Through its online Job Outlook services, DEWRSB also provide a range of information about skill shortages in many occupations. This information has a number of components and is based on information compiled from a number of sources. These include data on projected jobs growth (about 5-6 years out) based on projections provided by the Centre of Policy Studies at Monash University.


Published on a quarterly basis by DEWRSB are a number of series which primarily draw on ABS LFS and Centrelink administrative data to provide regional estimates (both by Statistical Local Areas and DEWRSB labour market regions) of labour market conditions in those areas. Measures provided included participation rates, employment, employment growth over the previous quarter and unemployment.


Information relating to federal enterprise bargaining agreements made in Australia is available from an administrative database, the Workplace Agreements Database (WAD) maintained by DEWRSB. The WAD records details on employee coverage, wages (size and timing of increases) and conditions of employment of all known federal collective agreements which have been certified or approved by the Australian Industrial Relations Commission. Information from the database is made available through the release of a quarterly publication 'Trends in Federal Enterprise Bargaining'.


Statistical information about people who receive income support payments is published regularly by the Department of Family and Community Services. This is based on the administrative records of people receiving income support payments from Centrelink (the agency that actually approves and provides the payments to those eligible for support). Included among these recipients are people who have received various labour market related payments (typically because they are unemployed or have little income from their employment) and regular statistics are available about the number and characteristics of people receiving such payments.

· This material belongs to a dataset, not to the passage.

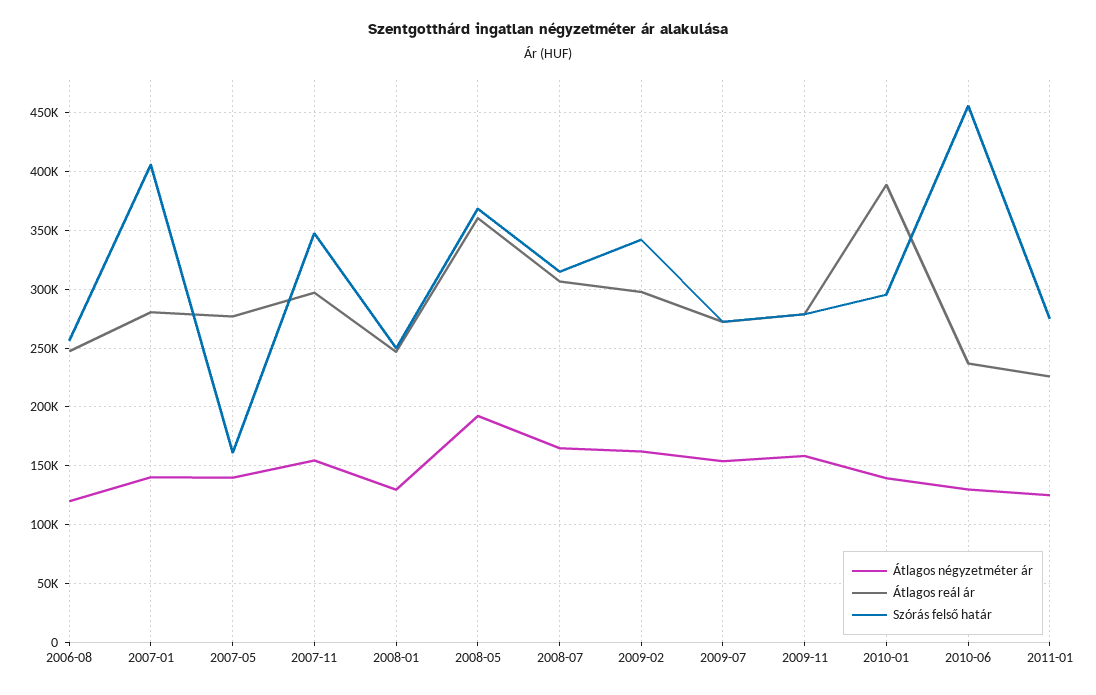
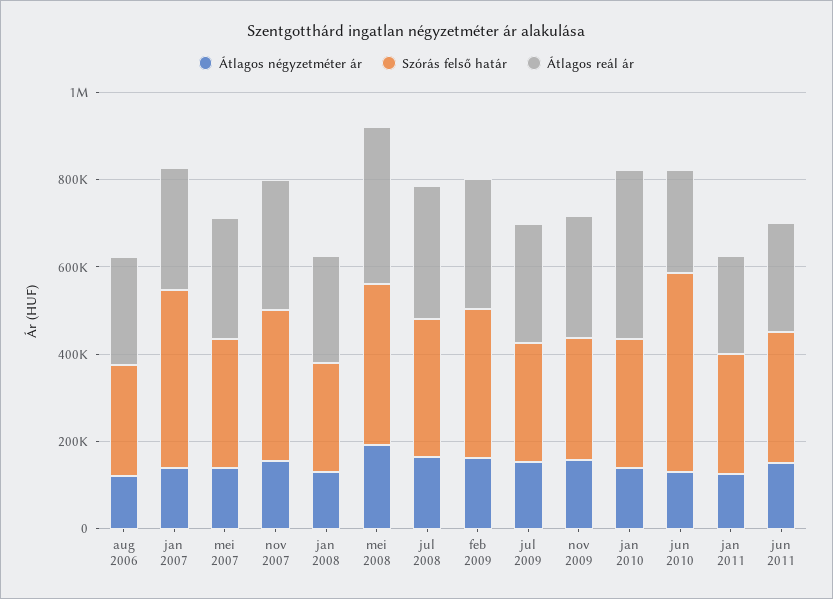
Szórás felső határ, 2007-05: 160000 -> 300000
Átlagos négyzetméter ár, jun 2011: none -> 150000
Szórás felső határ, jun 2011: none -> 300000
Átlagos reál ár, jun 2011: none -> 250000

These are available by geographical area which provide additional measures of social circumstances in various parts of Australia. The number of people receiving work related payments may sometimes be used as proximate measures of unemployment although they do not concur with the official estimates provided by the ABS.


Information on individual and business tax returns lodged with the ATO also provides opportunities for producing statistics about employment activity at national and sub-national levels. Data relating to individuals from this source is currently being used to present an annual series of statistics on numbers of people in Statistical Local Areas who receive wages and salaries. These data are available by age, sex and occupation (broad groups) and include data on levels of wage and salary income received. First obtained in respect of the 1995-96 financial year these data are being published by the ABS in various products concerned with providing geographical area related data.


Data on occupational injuries and diseases are principally compiled from administrative records of Commonwealth, State and Territory compensation authorities by the National Occupational Health and Safety Commission (NOHSC). Such compensation based data, has been supplied to NOHSC each year from 1991-92 onwards to accord with National Data Set standards which were most recently reviewed in 1999. Data items include: employer description - both in terms of industry and size; employee characteristics - age and sex; job characteristics - occupation, hours usually worked; injury/disease occurrence details - nature of injury/disease, bodily location of injury/disease; and, outcome of incident - time lost, payments made and a severity indicator.